Reading 23

“In the hands of an experienced soldier, a smoothbore musket stood about a fifty-fifty chance of striking a man-sized target at which it was aimed, one hundred yards distant; at fifty yards, it was much more accurate. At anything over one hundred yards, though, the ball’s flight path was unpredictable. Beyond two hundred yards, there was little chance that the ball would hit, much less seriously hurt, a human target, and at three hundred yards it would be harmless.

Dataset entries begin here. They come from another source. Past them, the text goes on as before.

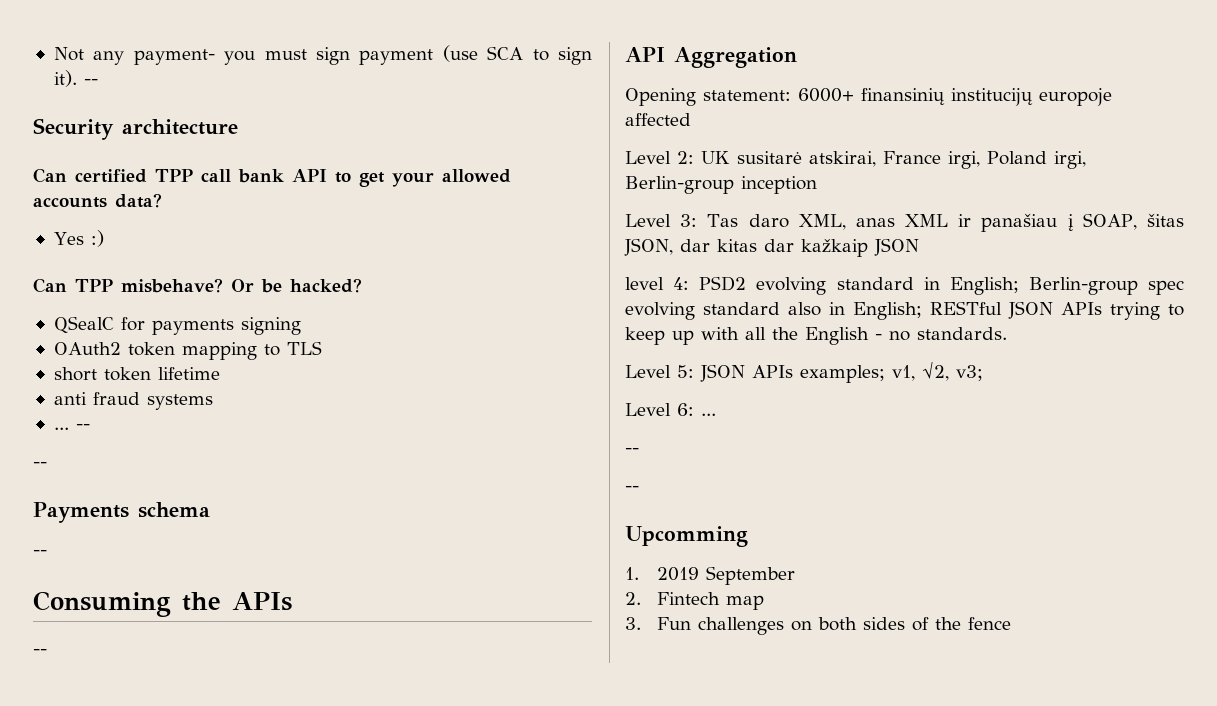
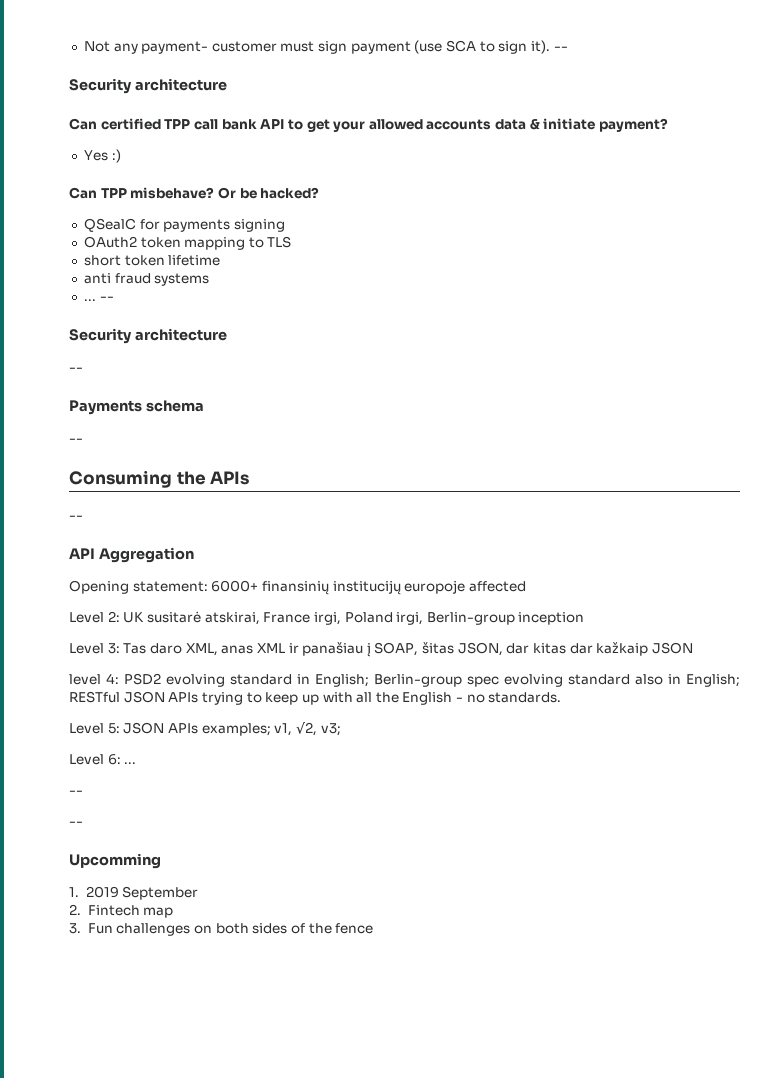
- Not any payment- you must sign payment (use SCA to sign it).
+ Not any payment- customer must sign payment (use SCA to sign it).
- Can certified TPP call bank API to get your allowed accounts data?
+ Can certified TPP call bank API to get your allowed accounts data & initiate payment?
  ... --
+ Security architecture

“So, were these first infantry firearms powerful and accurate? Obviously, from a twenty-first-century standpoint, the answer is a resounding ‘no.’ But accuracy is a relative concept, and the term is all but meaningless when it’s divorced from the context in which a weapon is used. If the arquebus and the musket seem inaccurate and weak, their loading process overly complicated and overly long, it is because we judge them from the perspective of our time. Taken on their own merits and seen within the context of sixteenth-century (and earlier) warfare, they appear much different. They were powerful and accurate enough. The range of the longbow was not that much greater than that of the musket, and medieval combat took place face-to-face more often than not. Perhaps a shot fired from an arquebus was likely to miss an individual man at one hundred yards, but then battles weren’t fought between individuals at one hundred yards—they were fought between armies, between large groups of individuals. As long as armies operated in anything resembling closed formations, then the arquebus and the musket were unquestionably effective weapons. If a shot from an arquebus hit the man it was aimed at or a man standing five yards to either side of him, it made no difference. The target was the enemy, not an enemy.”

- Paul Lockhart, Firepower: How Weapons Shaped Warfare (2021)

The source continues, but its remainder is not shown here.